*Task item:* Return, from the listing that follows, each line containing the word "viewBox".
********************
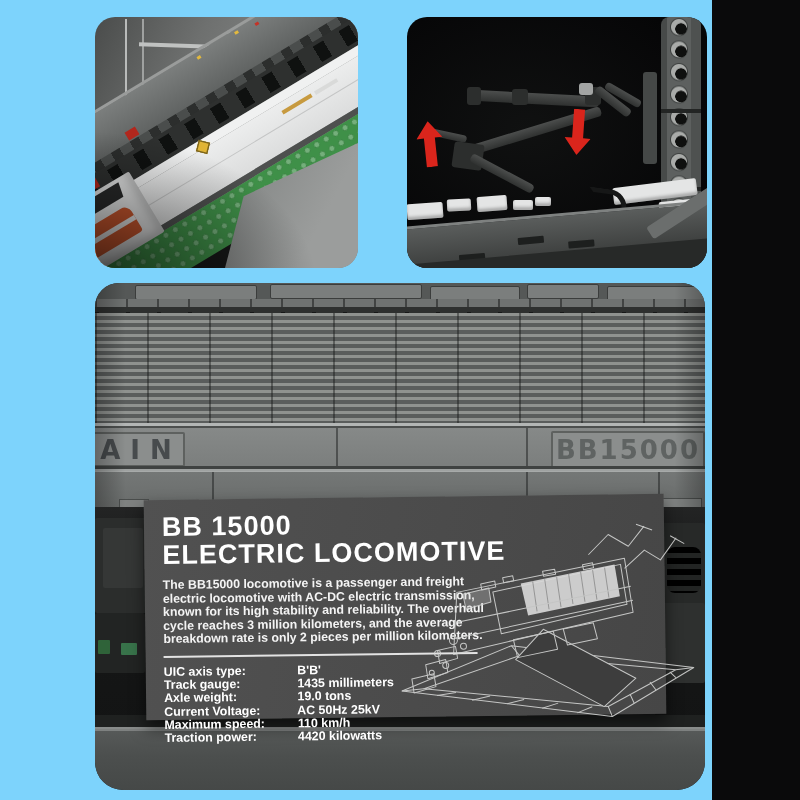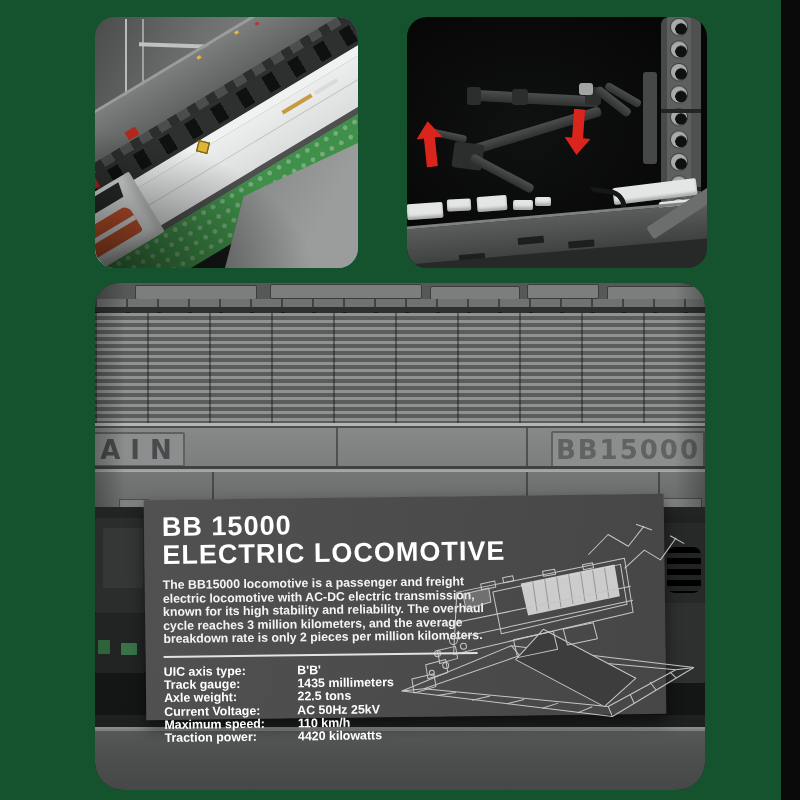--- a/index.html
+++ b/index.html
@@ -3,7 +3,7 @@
 <meta charset="utf-8">
 <style>
   html,body{margin:0;padding:0;background:#0a0a0b;}
-  .page{position:relative;width:781px;height:800px;background:#14532d;overflow:hidden;
+  .page{position:relative;width:712px;height:800px;background:#7dd3fc;overflow:hidden;
         font-family:"Liberation Sans",sans-serif;}
   .panel{position:absolute;overflow:hidden;}
   .abs{position:absolute;}

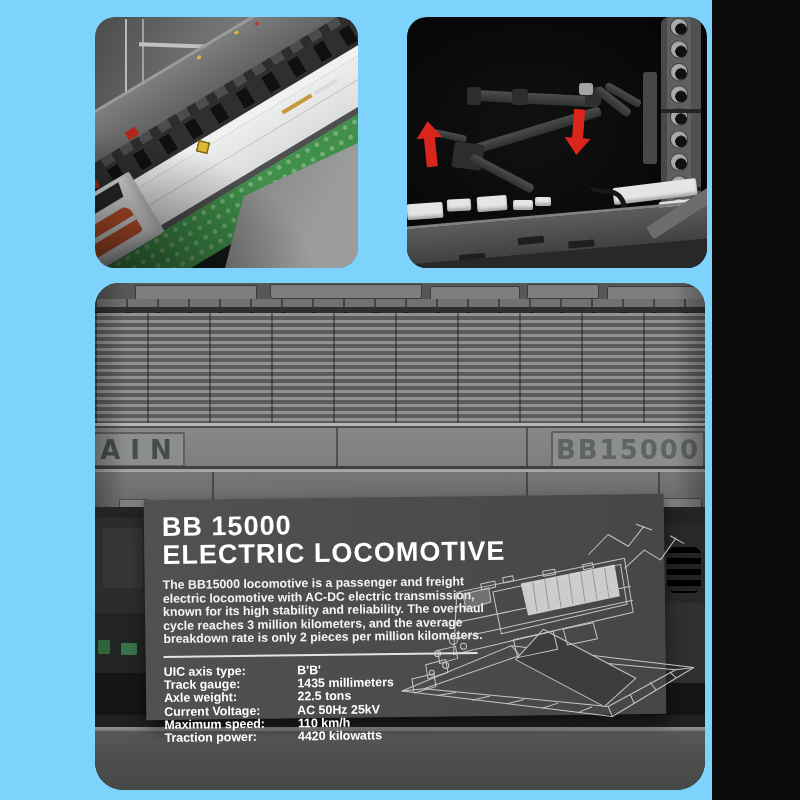--- a/index.html
+++ b/index.html
@@ -300,7 +300,7 @@
 
           <div class="spec-row">
             <span class="spec-label">Axle weight:</span>
-            <span class="spec-value">22.5 tons</span>
+            <span class="spec-value">19.0 tons</span>
           </div>
 
           <div class="spec-row">

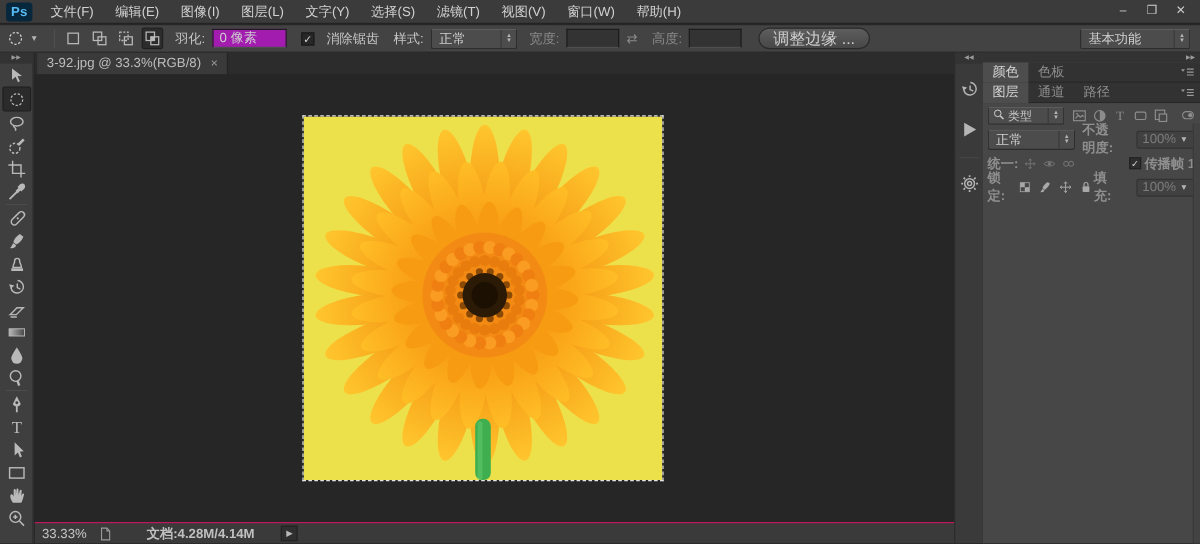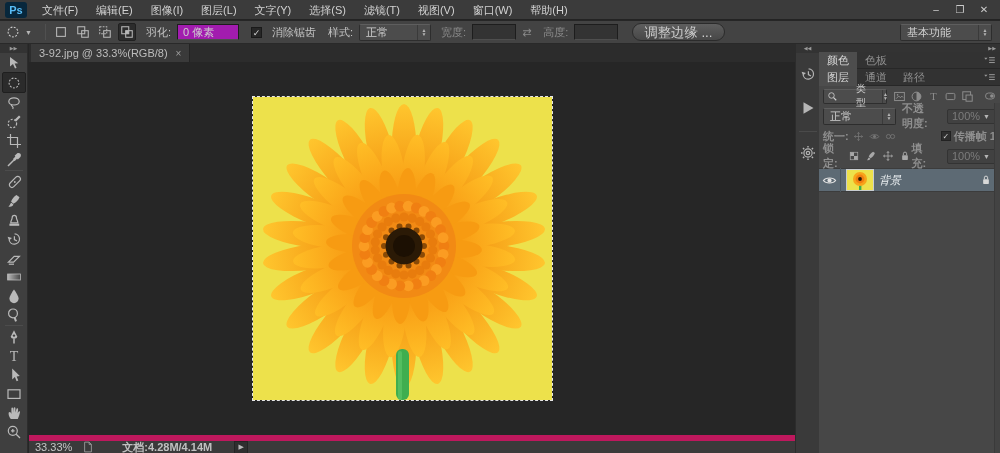--- a/index.html
+++ b/index.html
@@ -86,7 +86,7 @@
   #layers-body { background:#474747; }
   .lrow { display:flex; align-items:center; height:20px; padding:0 4px; }
   #filter-field { width:64px; height:15px; background:#4c4c4c; border:1px solid #2e2e2e; border-top-color:#5c5c5c;
-    display:flex; align-items:center; padding-left:3px; border-radius:2px;gap:16px; }
+    display:flex; align-items:flex-start; padding-left:3px; border-radius:2px; }
   #filter-field .dval { flex:1; color:#c9c9c9; font-size:10px; margin-left:2px; }
   .ficons { display:flex; gap:4px; margin-left:6px; color:#8d8d8d; }
   #filter-toggle { margin-left:auto; color:#8d8d8d; }

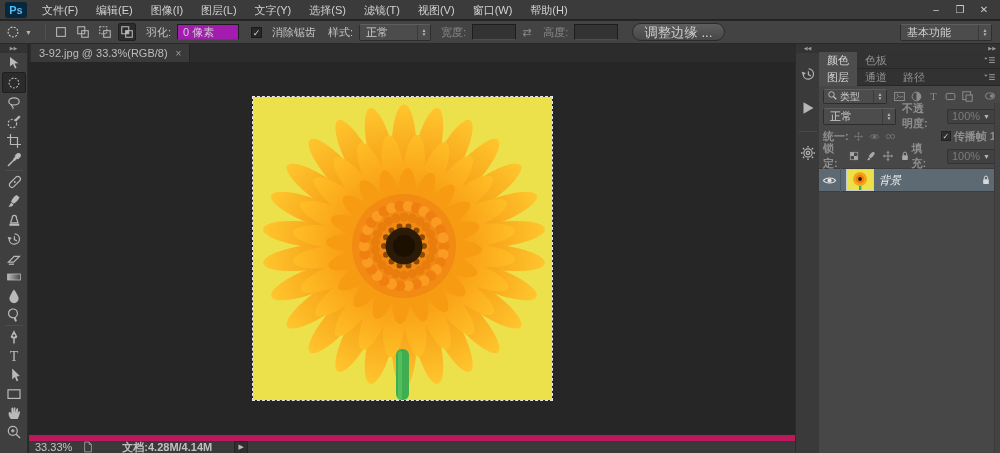--- a/index.html
+++ b/index.html
@@ -731,30 +731,6 @@
         </div>
       </div>
 
-      <div id="layer-row">
-        <div id="eye-cell">
-            <span class="ic">
-              <svg width="15" height="15" viewBox="0 0 16 16">
-                <path d="M1.5 8 C4 4.4 12 4.4 14.5 8 C12 11.6 4 11.6 1.5 8 Z" fill="none" stroke="currentColor" stroke-width="1.2"></path>
-                <circle cx="8" cy="8" r="2.2" fill="currentColor"></circle>
-              </svg>
-            </span>
-          </div>
-        <svg id="layer-thumb" width="26" height="20" viewBox="0 0 26 20">
-          <rect width="26" height="20" fill="#EDE14B"></rect>
-          <rect x="12" y="12" width="2.4" height="8" fill="#3FAE4F"></rect>
-          <circle cx="13" cy="9" r="7" fill="#F8A41A"></circle>
-          <circle cx="13" cy="9" r="4.4" fill="#F07F12"></circle>
-          <circle cx="13" cy="9" r="1.9" fill="#2B1A06"></circle>
-        </svg>
-        <span id="layer-name">背景</span>
-        <span id="layer-lock" class="ic">
-            <svg width="12" height="12" viewBox="0 0 16 16">
-              <rect x="4.2" y="7" width="7.6" height="6.2" rx="1" fill="currentColor"></rect>
-              <path d="M5.8 7 V5 a2.2 2.2 0 0 1 4.4 0 V7" fill="none" stroke="currentColor" stroke-width="1.3"></path>
-            </svg>
-          </span>
-      </div>
     </div>
     <div id="panel-scroll"></div>
   </div>

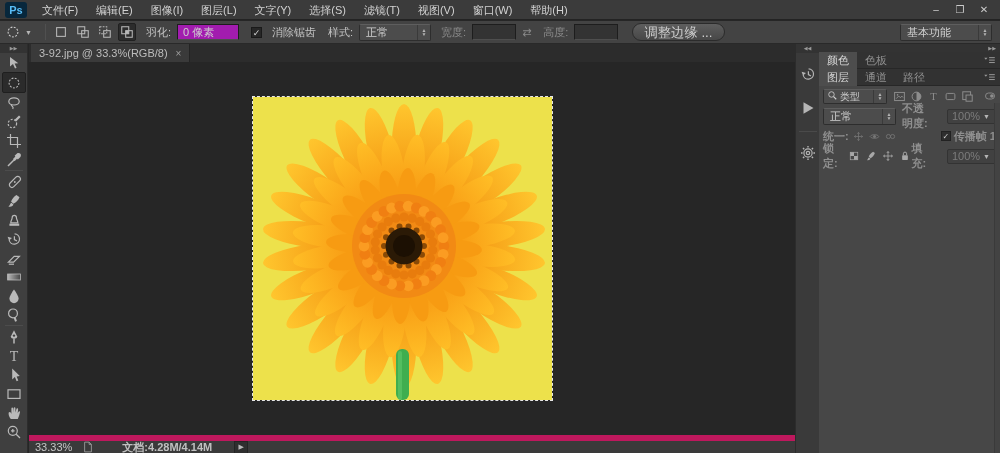--- a/index.html
+++ b/index.html
@@ -62,7 +62,7 @@
   #docimage { position:absolute; left:224px; top:35px; width:299px; height:303px;
     outline:1px dashed #e6e6e6; }
   #statusbar { position:absolute; left:29px; top:435px; width:766px; height:18px; background:#3a3a3a;
-    border-top:6px solid #be185d; display:flex; align-items:center; }
+    border-top:1px solid #be185d; display:flex; align-items:center; }
   #zoom-level { margin-left:6px; color:#c6c6c6; }
   #status-doc-icon { margin-left:10px; color:#9b9b9b; }
   #doc-sizes { margin-left:28px; color:#c0c0c0;font-weight:bold; }

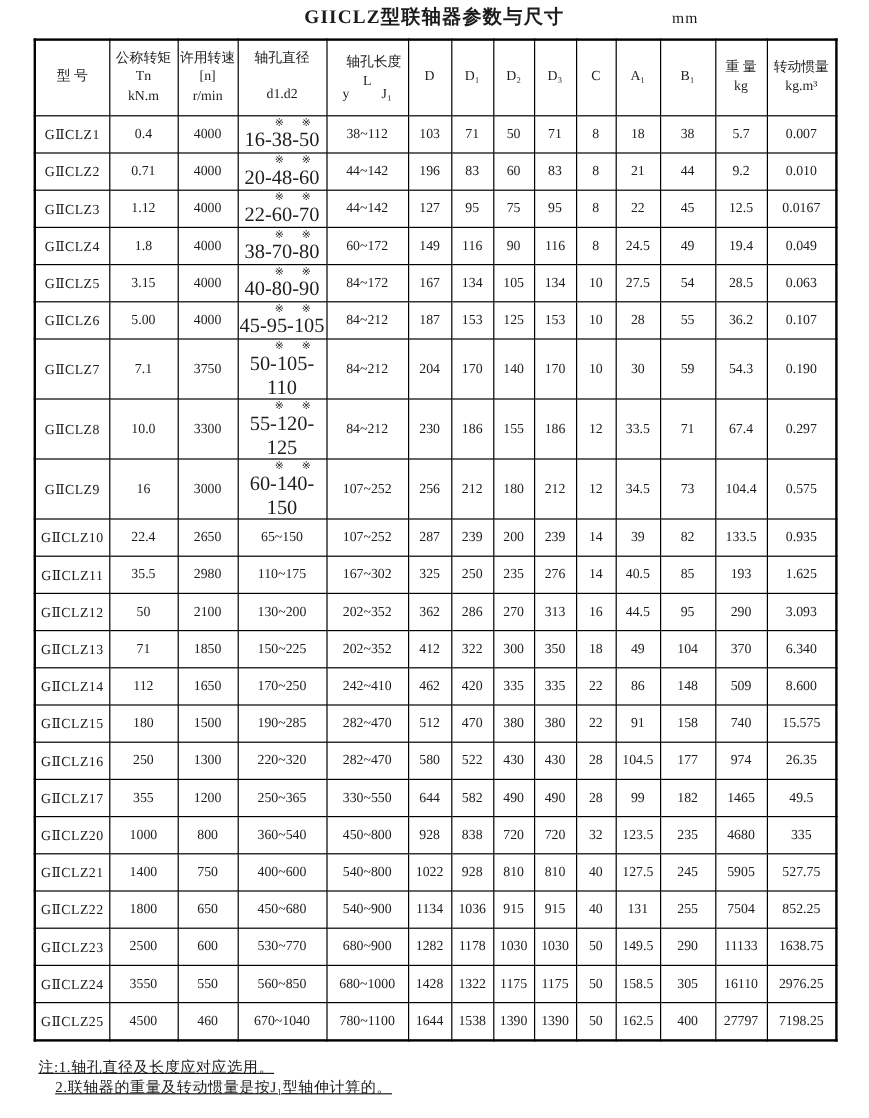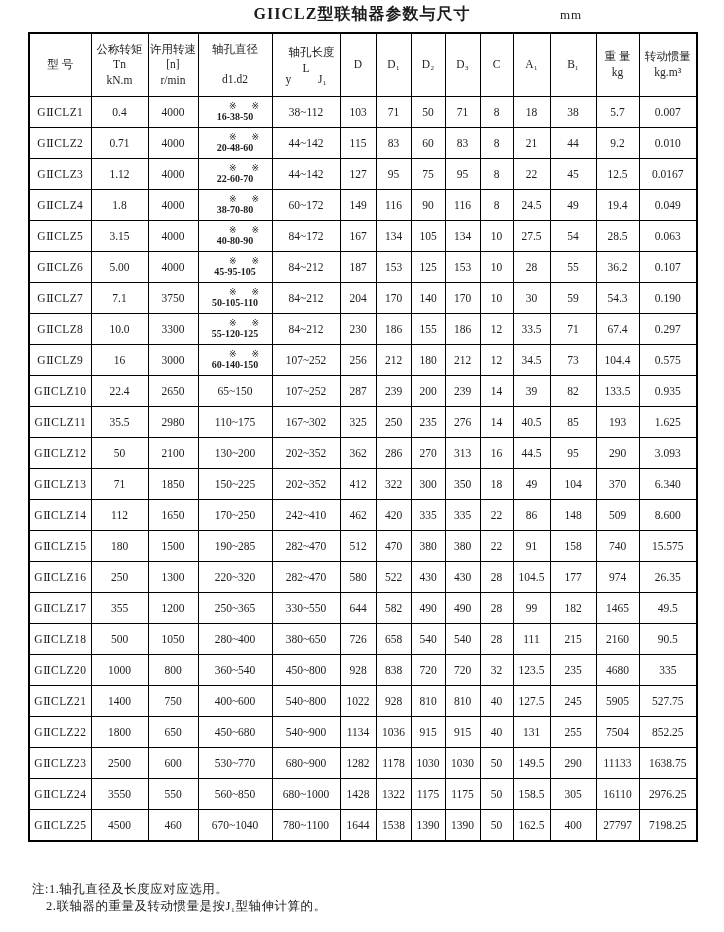--- a/index.html
+++ b/index.html
@@ -36,7 +36,7 @@
   .bl-bot{display:flex;justify-content:space-between;padding:0 13px;line-height:1;margin-top:0;}
 
   .stars{display:flex;justify-content:center;gap:15px;font-size:9px;line-height:1;margin:1px 0 0 18px;}
-  .nums{line-height:1.15;font-size:10px;font-weight:bold;}
+  .nums{line-height:1.15;font-size:17px;}
 
   .notes{
     position:absolute;top:881px;left:32px;font-size:12.5px;line-height:1.32;

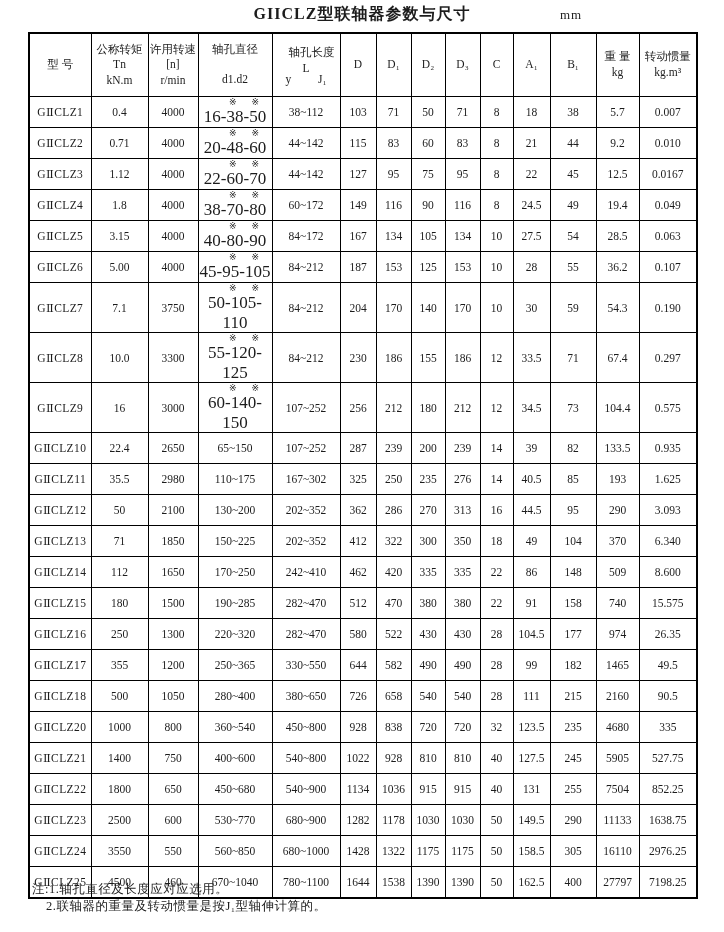--- a/index.html
+++ b/index.html
@@ -148,7 +148,7 @@
             <div class="nums">20-48-60</div>
           </td>
           <td>44~142</td>
-          <td>115</td>
+          <td>196</td>
           <td>83</td>
           <td>60</td>
           <td>83</td>

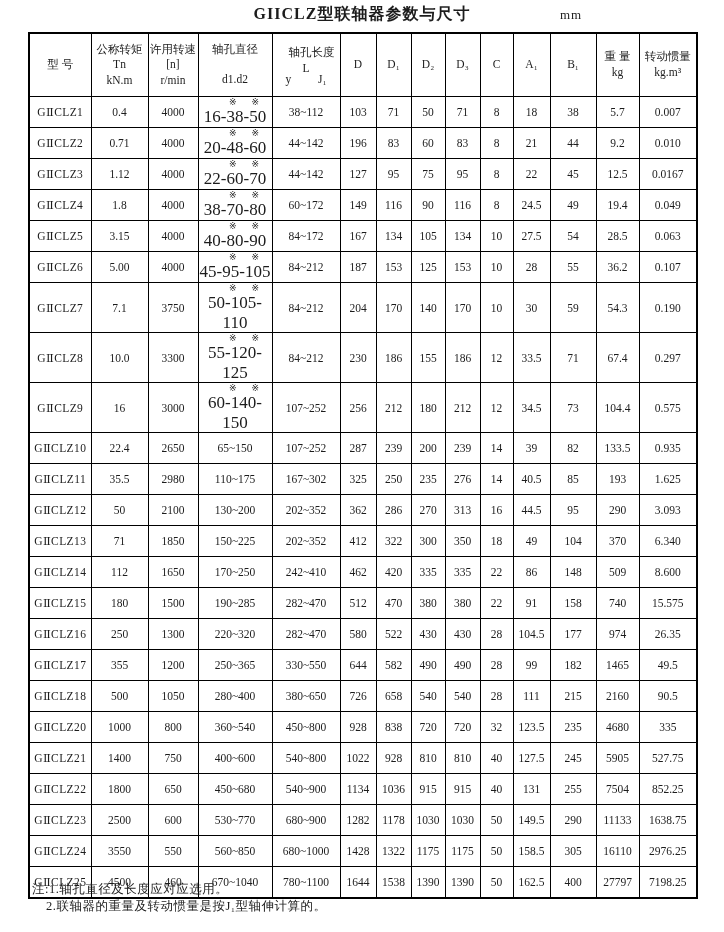--- a/index.html
+++ b/index.html
@@ -441,22 +441,6 @@
           <td>49.5</td>
         </tr>
         <tr>
-          <td class="model">GⅡCLZ18</td>
-          <td>500</td>
-          <td>1050</td>
-          <td>280~400</td>
-          <td>380~650</td>
-          <td>726</td>
-          <td>658</td>
-          <td>540</td>
-          <td>540</td>
-          <td>28</td>
-          <td>111</td>
-          <td>215</td>
-          <td>2160</td>
-          <td>90.5</td>
-        </tr>
-        <tr>
           <td class="model">GⅡCLZ20</td>
           <td>1000</td>
           <td>800</td>

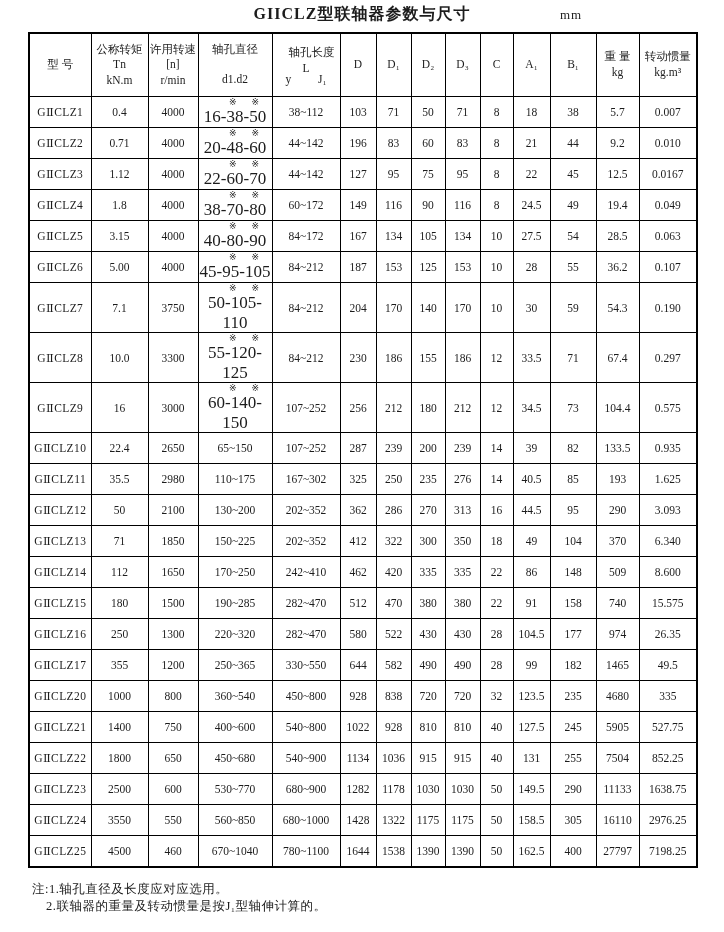--- a/index.html
+++ b/index.html
@@ -41,6 +41,7 @@
   .notes{
     position:absolute;top:881px;left:32px;font-size:12.5px;line-height:1.32;
     letter-spacing:0.5px;
+    text-decoration:underline;
   }
   .notes .indent{padding-left:14px;}
   .notes .gap{display:inline-block;width:42px;}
********************
*Exercise result:*
-              <svg width="15" height="15" viewBox="0 0 16 16">
-        <svg id="layer-thumb" width="26" height="20" viewBox="0 0 26 20">
-            <svg width="12" height="12" viewBox="0 0 16 16">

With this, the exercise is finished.